With just one month under his belt, the country’s first federal chief information security officer says he’s launching a one-stop-shop for cybersecurity guidance and good ideas.
Cyber.gov will be a repository for best practices, said retired Brig. Gen. Greg Touhill, the federal CISO, during an Oct. 11 AFCEA chapter Cybersecurity Summit in Washington, D.C.
“We have to focus on implementing best practices throughout our organizations,” Touhill said. “I want to emphasize that I don’t believe that compliance is … always the right approach, because compliance doesn’t bring you best practices, but best practices bring you compliance.”
Touhill, who was named to his post in September, said there are a number of dated policies still in use, and just because an agency is following an existing policy from 2003, doesn’t mean that’s the best way to fight cyber threats.
“Sadly, nearly every single cyber incident that our [Industrial Control Systems Cyber Emergency Response Team] responds to could be prevented,” Touhill said. “Failure to keep systems properly patched and configured, a compromised username and password when multifactor authentication is available, antique and unsupported equipment and execution of of unauthorized malicious code, are common and preventable issues that lead to what many of you have pointed out are really epic failures.

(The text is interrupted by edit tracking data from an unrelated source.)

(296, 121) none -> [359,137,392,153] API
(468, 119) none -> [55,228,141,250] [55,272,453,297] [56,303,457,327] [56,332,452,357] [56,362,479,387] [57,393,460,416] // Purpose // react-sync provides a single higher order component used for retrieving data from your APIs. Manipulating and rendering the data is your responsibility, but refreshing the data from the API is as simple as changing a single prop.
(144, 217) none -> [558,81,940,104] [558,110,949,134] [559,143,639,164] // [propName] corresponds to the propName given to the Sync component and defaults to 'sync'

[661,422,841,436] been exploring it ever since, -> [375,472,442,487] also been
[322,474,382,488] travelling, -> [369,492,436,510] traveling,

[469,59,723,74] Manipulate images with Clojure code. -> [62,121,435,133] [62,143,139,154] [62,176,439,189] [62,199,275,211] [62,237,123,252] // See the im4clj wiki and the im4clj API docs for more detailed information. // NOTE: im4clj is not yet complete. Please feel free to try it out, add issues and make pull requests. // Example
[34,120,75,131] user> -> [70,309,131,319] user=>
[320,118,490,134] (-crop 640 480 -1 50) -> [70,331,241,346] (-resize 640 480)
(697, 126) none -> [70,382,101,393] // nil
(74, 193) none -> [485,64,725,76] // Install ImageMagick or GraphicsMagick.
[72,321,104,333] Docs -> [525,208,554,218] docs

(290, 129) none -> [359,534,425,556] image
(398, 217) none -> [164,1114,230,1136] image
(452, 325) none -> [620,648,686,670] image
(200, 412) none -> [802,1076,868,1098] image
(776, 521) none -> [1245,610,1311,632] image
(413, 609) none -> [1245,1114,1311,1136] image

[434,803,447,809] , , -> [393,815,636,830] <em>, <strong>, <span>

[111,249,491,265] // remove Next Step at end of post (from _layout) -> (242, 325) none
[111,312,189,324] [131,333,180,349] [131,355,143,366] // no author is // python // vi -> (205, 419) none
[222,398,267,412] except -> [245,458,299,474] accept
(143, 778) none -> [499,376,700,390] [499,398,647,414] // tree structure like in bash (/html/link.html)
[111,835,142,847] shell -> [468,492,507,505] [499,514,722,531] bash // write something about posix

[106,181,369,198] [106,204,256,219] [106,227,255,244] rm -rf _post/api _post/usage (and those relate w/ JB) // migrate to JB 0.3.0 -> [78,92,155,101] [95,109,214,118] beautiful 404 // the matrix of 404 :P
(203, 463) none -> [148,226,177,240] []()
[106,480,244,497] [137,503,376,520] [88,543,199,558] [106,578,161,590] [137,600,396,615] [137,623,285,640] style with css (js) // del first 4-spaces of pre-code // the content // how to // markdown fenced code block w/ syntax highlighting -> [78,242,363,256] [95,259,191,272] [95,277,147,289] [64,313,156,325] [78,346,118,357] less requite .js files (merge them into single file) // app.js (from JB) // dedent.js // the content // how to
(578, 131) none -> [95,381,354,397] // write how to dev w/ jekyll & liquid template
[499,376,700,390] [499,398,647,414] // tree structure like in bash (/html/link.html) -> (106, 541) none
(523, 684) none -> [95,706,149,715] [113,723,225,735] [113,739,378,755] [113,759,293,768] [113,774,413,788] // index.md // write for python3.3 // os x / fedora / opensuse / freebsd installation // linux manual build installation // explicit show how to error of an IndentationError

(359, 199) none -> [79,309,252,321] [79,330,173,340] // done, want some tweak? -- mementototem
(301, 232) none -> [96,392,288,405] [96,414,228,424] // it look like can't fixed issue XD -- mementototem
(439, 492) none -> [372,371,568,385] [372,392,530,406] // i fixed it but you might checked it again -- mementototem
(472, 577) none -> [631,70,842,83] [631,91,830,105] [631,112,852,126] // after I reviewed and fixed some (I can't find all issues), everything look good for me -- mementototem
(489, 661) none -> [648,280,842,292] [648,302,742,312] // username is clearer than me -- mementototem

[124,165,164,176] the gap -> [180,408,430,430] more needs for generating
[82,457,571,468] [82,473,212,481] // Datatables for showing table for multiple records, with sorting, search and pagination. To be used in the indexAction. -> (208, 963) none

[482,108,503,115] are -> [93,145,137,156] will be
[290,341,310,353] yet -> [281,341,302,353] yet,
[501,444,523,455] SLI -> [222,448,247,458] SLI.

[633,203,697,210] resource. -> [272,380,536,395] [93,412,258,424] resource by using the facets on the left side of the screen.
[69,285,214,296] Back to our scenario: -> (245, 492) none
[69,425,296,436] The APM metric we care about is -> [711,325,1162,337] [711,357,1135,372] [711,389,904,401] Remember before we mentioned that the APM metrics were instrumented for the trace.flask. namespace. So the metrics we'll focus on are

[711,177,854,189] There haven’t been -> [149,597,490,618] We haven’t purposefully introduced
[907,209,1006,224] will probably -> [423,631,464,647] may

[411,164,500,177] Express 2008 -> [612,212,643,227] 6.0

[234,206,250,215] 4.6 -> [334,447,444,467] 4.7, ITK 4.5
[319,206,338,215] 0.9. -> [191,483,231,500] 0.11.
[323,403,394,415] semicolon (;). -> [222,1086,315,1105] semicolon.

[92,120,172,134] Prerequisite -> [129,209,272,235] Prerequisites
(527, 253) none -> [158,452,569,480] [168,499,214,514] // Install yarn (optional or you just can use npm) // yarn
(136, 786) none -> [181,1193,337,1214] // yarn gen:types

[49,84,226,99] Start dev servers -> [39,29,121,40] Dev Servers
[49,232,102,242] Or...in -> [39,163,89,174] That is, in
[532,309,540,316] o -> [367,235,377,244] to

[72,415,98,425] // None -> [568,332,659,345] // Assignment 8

I believe a contributing factor to these epic failures is risk not being properly managed.”
That’s where Cyber.gov can help.
“We’re going to be partnering across the federal government with such organizations as NIST, DHS and others, so that we have an easy, one-stop-shop for cyber information that talks the goal, the strategy, strategic implementation, best practices, community of interest and the like,” Touhill said. “That’s still a work in progress, that’s one of the things we’re going to be reaching out across the CISO Council and with our partners across the federal government to build that capability out.”
The site will launch in a couple of weeks, and Touhill said his staff is working on setting up basic guidance on the site.
Touhill said he would also like to establish a CISO advisory council comprised of state and local government representative as well as private sector representatives, “to help us infuse some good ideas for absolutely free. I’m not going to pay for folks, this would all be a volunteer type of thing.”
Taking a holistic approach
Cyber hygiene or best practices are just part of the multipronged approach to effective cybersecurity, Touhill said. Along with innovation and investment, it’s also important to treat information as an asset, and maintain an educated and well-trained workforce.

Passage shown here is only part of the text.